**Instructions to follow**
Exact duplicates of the lines from the top of the data through the line containing "2016-01-05: 12.5 -> none" are needed, with every picture left out.

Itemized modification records
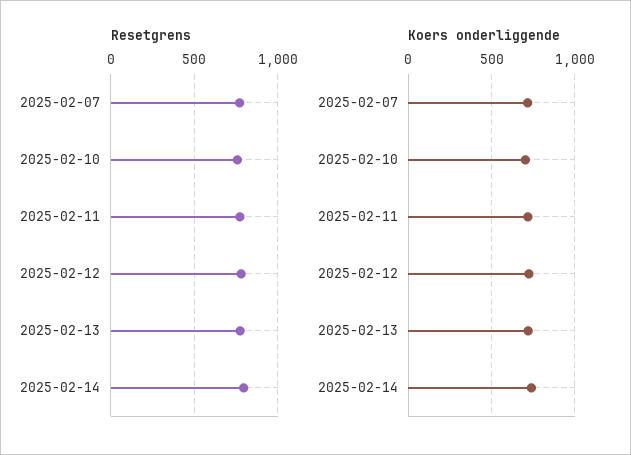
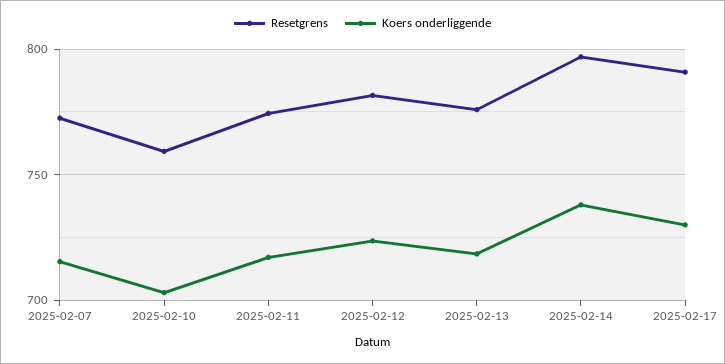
Resetgrens, 2025-02-17: none -> 790
Koers onderliggende, 2025-02-17: none -> 730

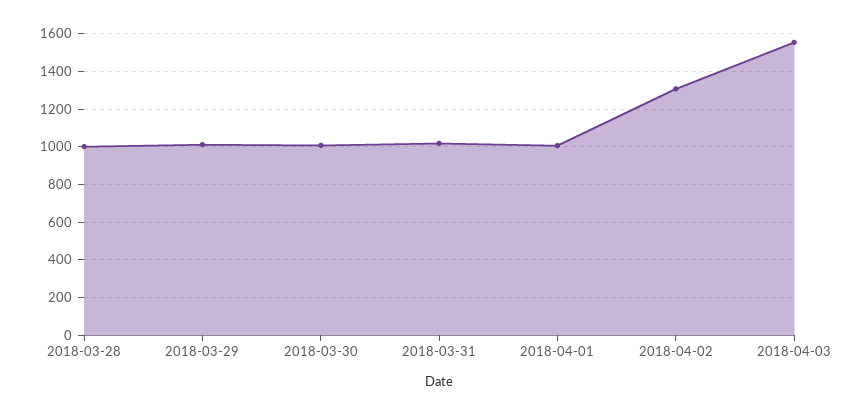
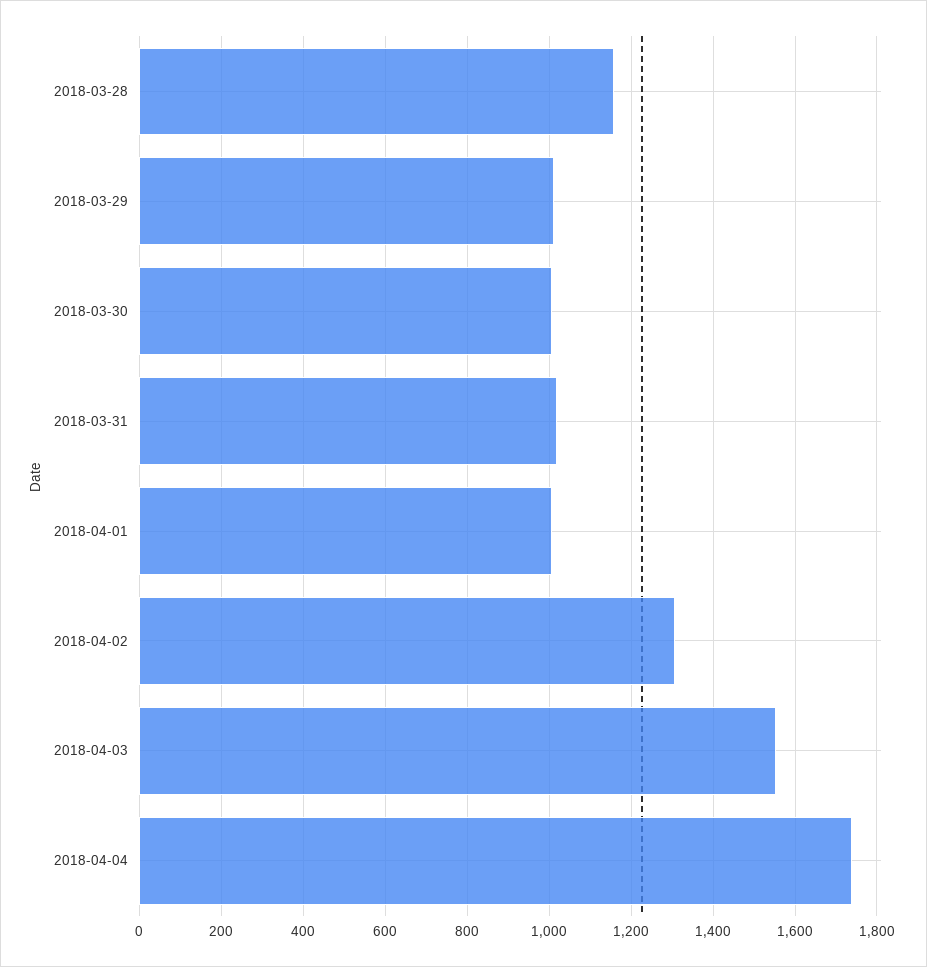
2018-03-28: 1000 -> 1160
2018-04-04: none -> 1740

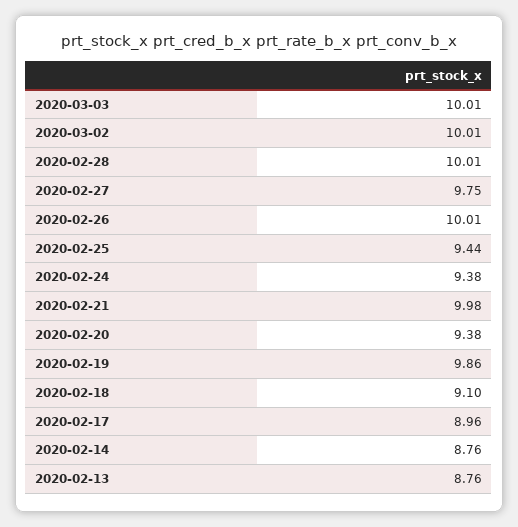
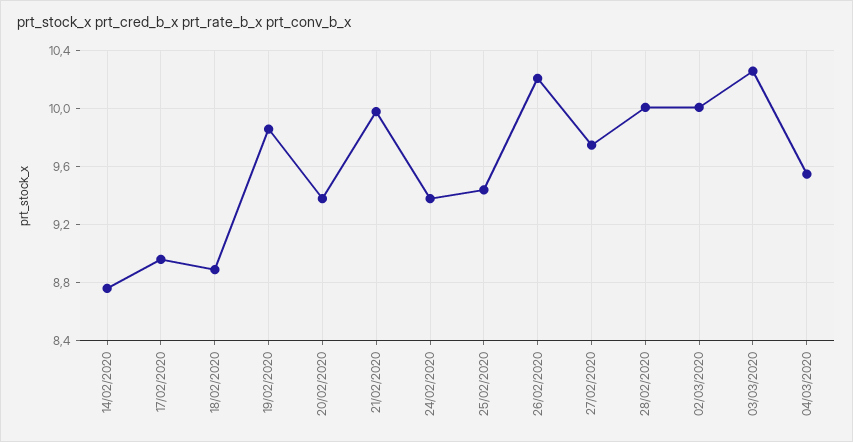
2020-03-03: 10.01 -> 10.25
2020-02-26: 10.01 -> 10.2
2020-02-18: 9.1 -> 8.9
2020-02-13: 8.76 -> none
04/03/2020: none -> 9.55

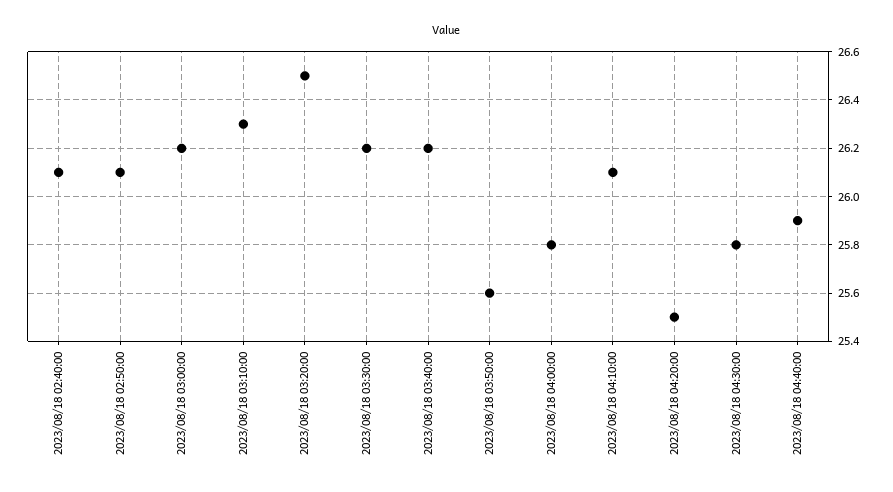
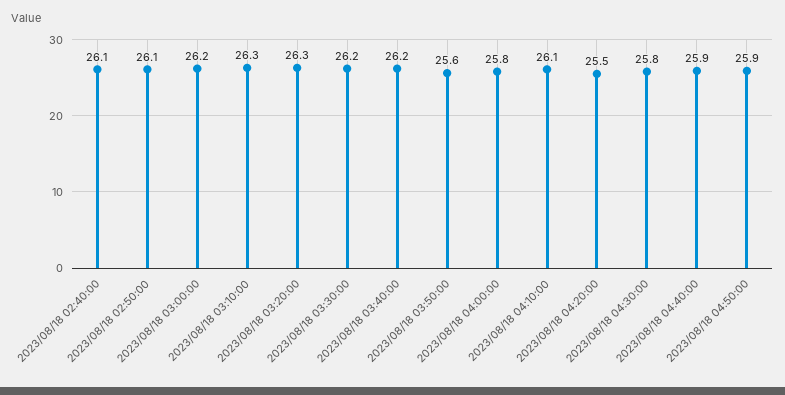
2023/08/18 03:20:00: 26.5 -> 26.3
2023/08/18 04:50:00: none -> 25.9

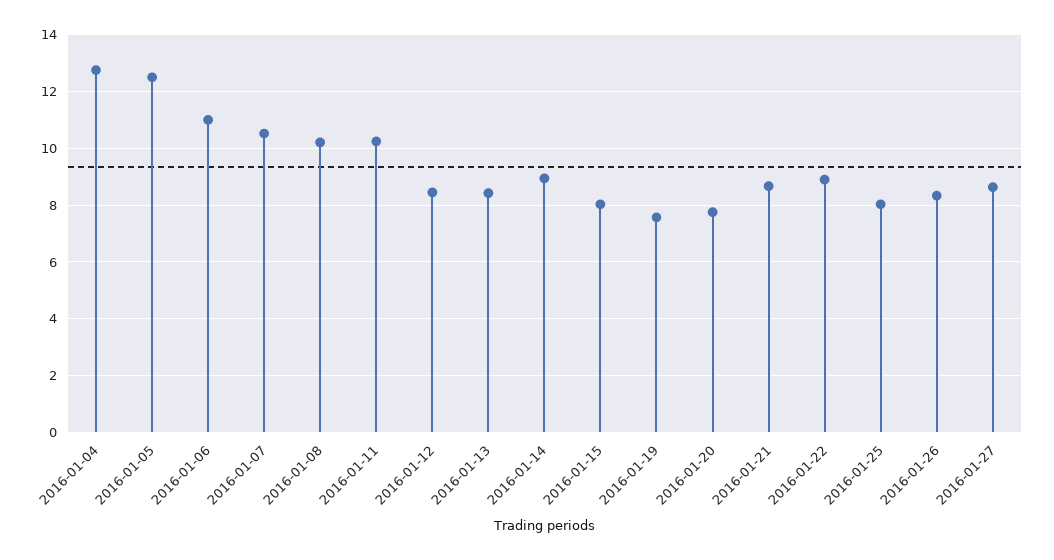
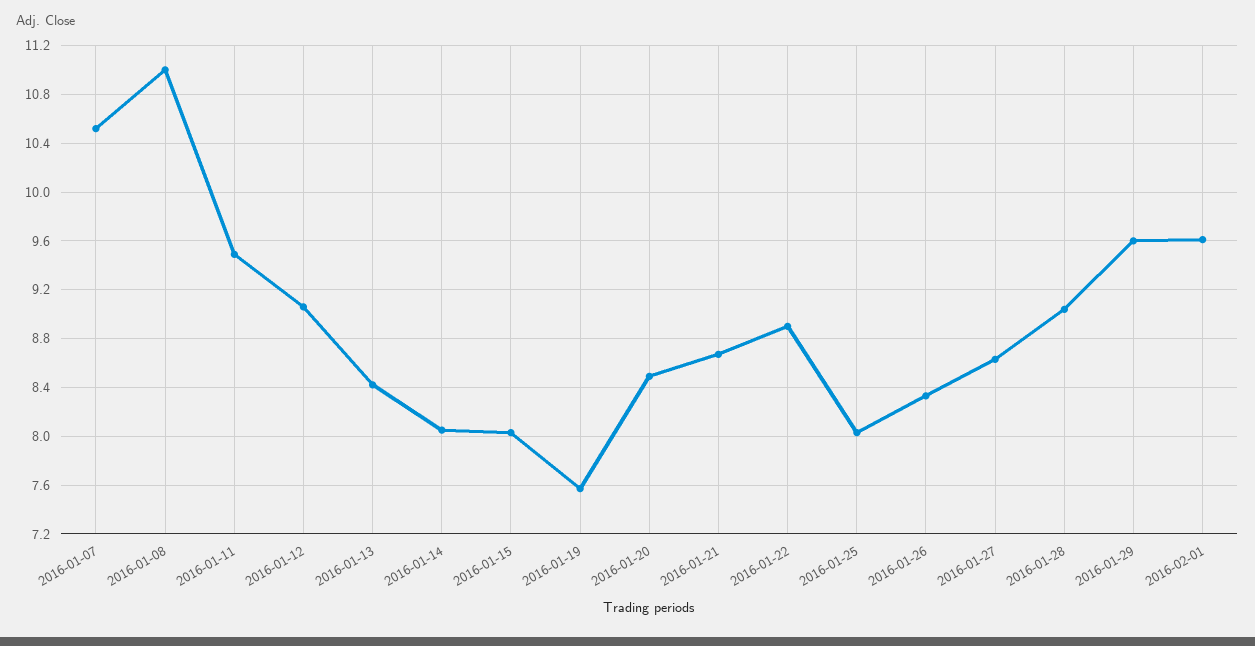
2016-01-04: 12.75 -> none
2016-01-05: 12.5 -> none
2016-01-06: 11 -> none
2016-01-08: 10.25 -> 11
2016-01-11: 10.25 -> 9.5
2016-01-12: 8.5 -> 9.05
2016-01-14: 9 -> 8.05
2016-01-20: 7.75 -> 8.5
2016-01-28: none -> 9.05
2016-01-29: none -> 9.6
2016-02-01: none -> 9.6

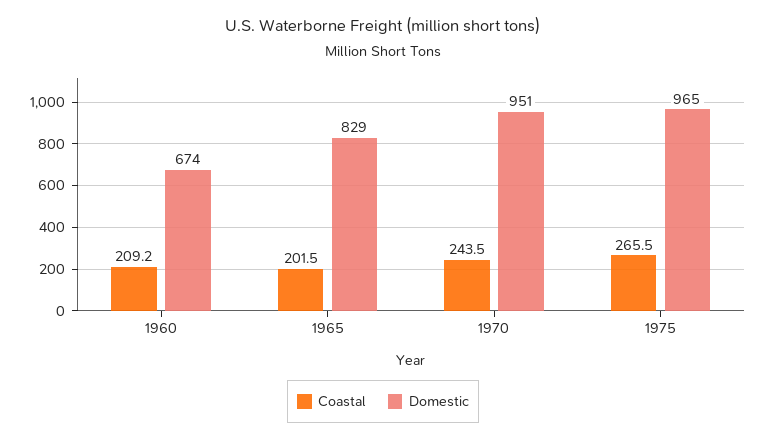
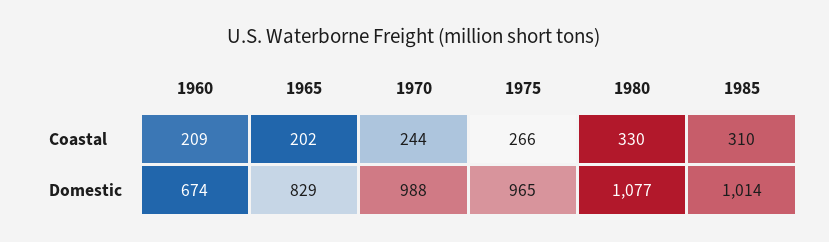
Domestic, 1970: 951 -> 988
Coastal, 1980: none -> 330
Coastal, 1985: none -> 310
Domestic, 1980: none -> 1077
Domestic, 1985: none -> 1014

**Result for this task**
Resetgrens, 2025-02-17: none -> 790
Koers onderliggende, 2025-02-17: none -> 730

2018-03-28: 1000 -> 1160
2018-04-04: none -> 1740

2020-03-03: 10.01 -> 10.25
2020-02-26: 10.01 -> 10.2
2020-02-18: 9.1 -> 8.9
2020-02-13: 8.76 -> none
04/03/2020: none -> 9.55

2023/08/18 03:20:00: 26.5 -> 26.3
2023/08/18 04:50:00: none -> 25.9

2016-01-04: 12.75 -> none
2016-01-05: 12.5 -> none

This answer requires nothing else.